我记事以来,戏班子是在农家派饭。来不及卸妆,吃六七成饱,就得再准备下一场了。吃百家饭,演绎不同的人生。台上唱念坐打,油彩隔离了内心表情。锅屋端碗拿馍颇拘谨,寄人篱下的细节不是油彩能遮住的。这份漂泊和流浪,是我所理解泗州戏被称作拉魂腔的原因之一。
每个剧种,都有追魂夺魄的招数,可明码标价“拉魂”者少找。“拉魂腔”的唱腔尾音常常是绮丽地翻高八度。“哪哈哎嗨咿”贯穿拉魂腔的始终,每五六句就出现一次。五个音瞬间上天入地。“哪哈”提劲拔高,瞬间入云霄;“哎嗨咿”赶紧松劲,瞬间自由落地。切换之急,如冰火两重天,是独属于此剧种的大快意。至于伴奏,早期是梆子击打节奏,地摊时期为吸引观众,敲锣打鼓。再后来才有了柳叶琴、笙、笛、二胡等,高中低音都齐备了。拉魂腔就在动人心魄和凄厉婉转中,多了甜美欢快豪放,少了悲切压抑拘谨。
最经典《喝面叶》唱段,“大路上来了我陈士铎,赶会赶了三天多。想起来东庄上唱的那台戏哟,有一个唱得还真不错。头一天唱的三国戏,赵子龙大战长坂坡。第二天唱的七月七,牛郎织女会天河……”很多孩子都会唱,在庄里或者在学校门口相遇,冷不丁就会蹦出一句“大路上来了我陈士铎”。赶会都能赶三天多的陈士铎,不仅好吃懒做还赌博,“头一回输了一吊五,二回输了三吊多”。他的妻子梅翠娥急中生智装病,“我不刷锅也不洗碗,叫他给我做一顿饭。俺叫他知道日子怎么过”。可喜的是,还真就治好了陈士铎的懒病,事随人愿,也是皖北人对日子修修补补还可以过得暄腾腾的一种朴素愿望吧。

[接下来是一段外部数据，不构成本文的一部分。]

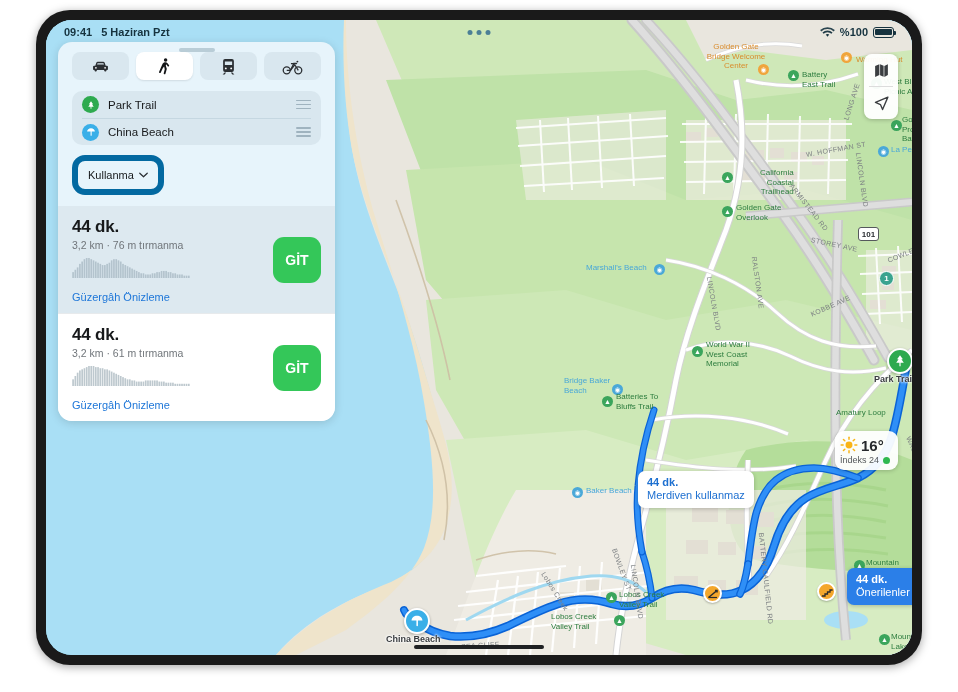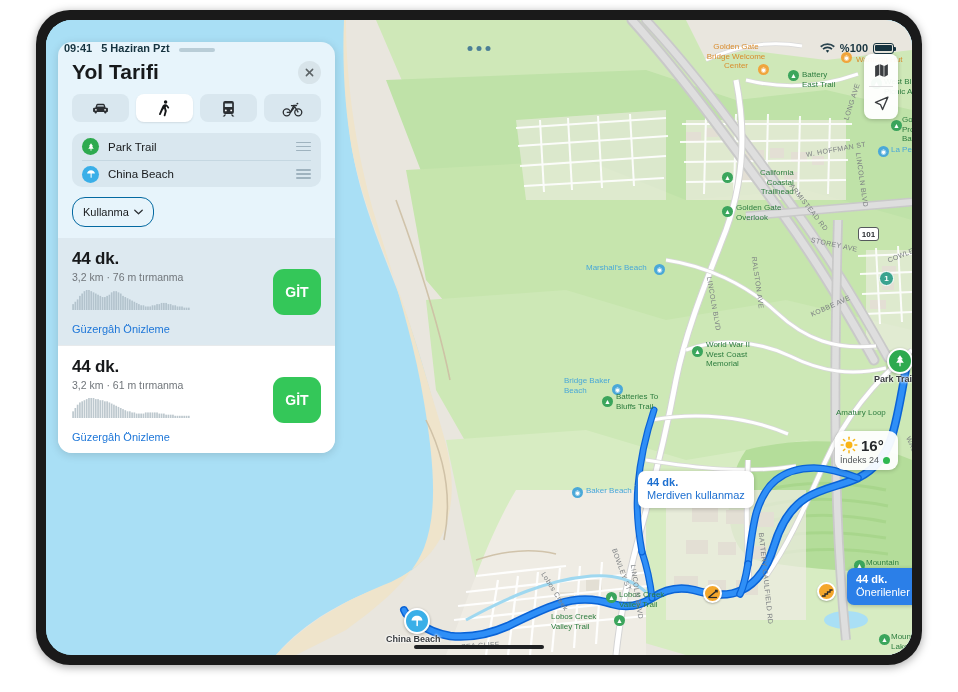"09:41" #status-bar { top: 16px -> 0 }
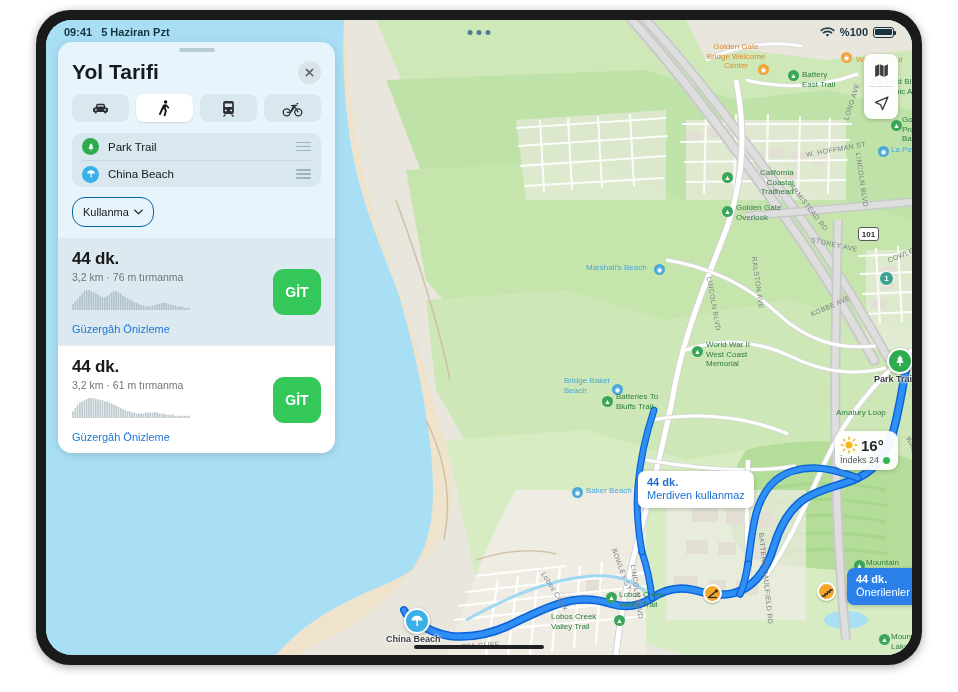"Yol Tarifi" div.panel-head { html: <div> <div>Yol Tarifi</div> <div> <svg> <path></path> <path></path> </svg> </div> </div> -> none }
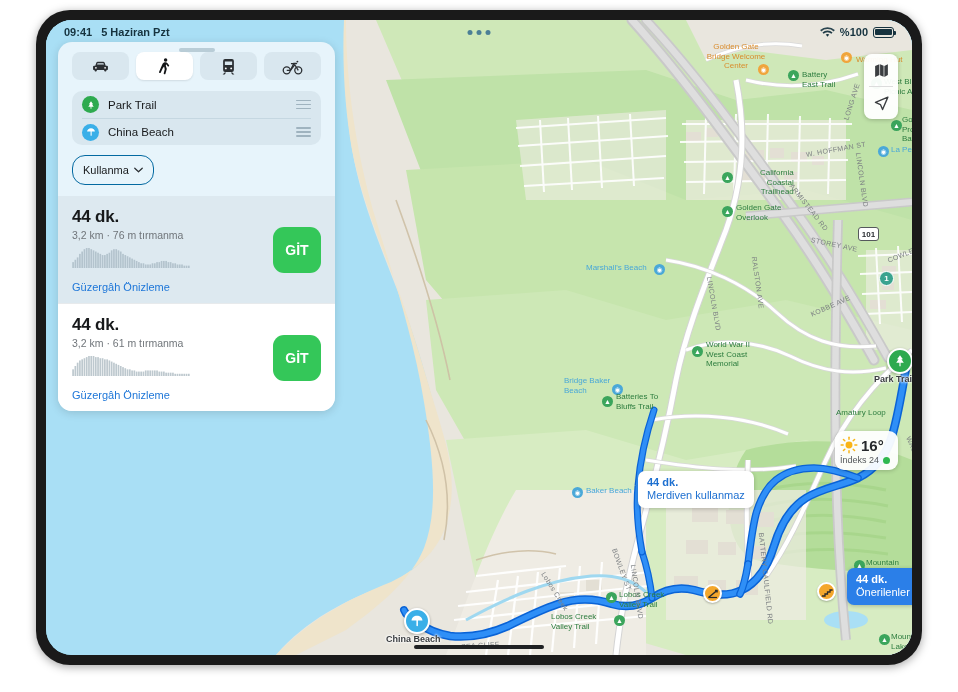"Kullanma" .avoid-chip { border: 1px solid #0369a1 -> 6px solid #0369a1 }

地方戏本就是为当地百姓立传的艺术。拉魂的泗州戏自然也不例外。虽也有帝王将相、才子佳人,可做派却是一贯的朴素地道。刘秀出场:“生在帝王院,长在帝王家;吃的是玉米,喝的是香茶。”这个生活理想太农家了。祝英台出场:“高的庄稼是秫秫,矮的庄稼是芝麻;芝麻地里长小豆,小豆里边点西瓜。”这简直就是庄稼经。
为百姓立传的拉魂腔,传说也必然是有乡土气质的。民间传小媳妇爱听这戏,不管哪庄唱戏都要赶去听。那天邻庄的戏班锣鼓一开响,小媳妇抱起床头睡觉的孩子,携着板凳就走。到了戏场才发现,怀里抱的是个长南瓜。长南瓜在皖北是有个别名的,就叫“人南瓜”。小媳妇心想,孩子咋成南瓜了呢?是不是刚才被南瓜秧绊倒摔了一下,抱错了?来到南瓜地一看呢,地上是个枕头。丢了南瓜捡枕头,再回到家呀,小孩子还熟睡在床头。活灵活现的民间故事越传越神奇,这出戏确实拉魂,可戏称其为“绊倒小大嫂”。
简单朴素的农家文化心理,树立了泗州戏在皖北的拉魂地位。现在听戏,不必一定等到冬闲了。愿意的,可以去剧院听。不愿意跑动的,还有送戏下乡的文化惠民福利。愿望再迫切点的上了年纪的人,还可以打开戏曲随身听。拉魂腔里风雨过,酸甜苦辣都是歌。
每到寒假就听戏,是多年前皖北人不变的精神生活。对我来说,它成了部分的文学启蒙。对豪爽的皖北乡亲来说,它是日常生活的最佳补充和补偿。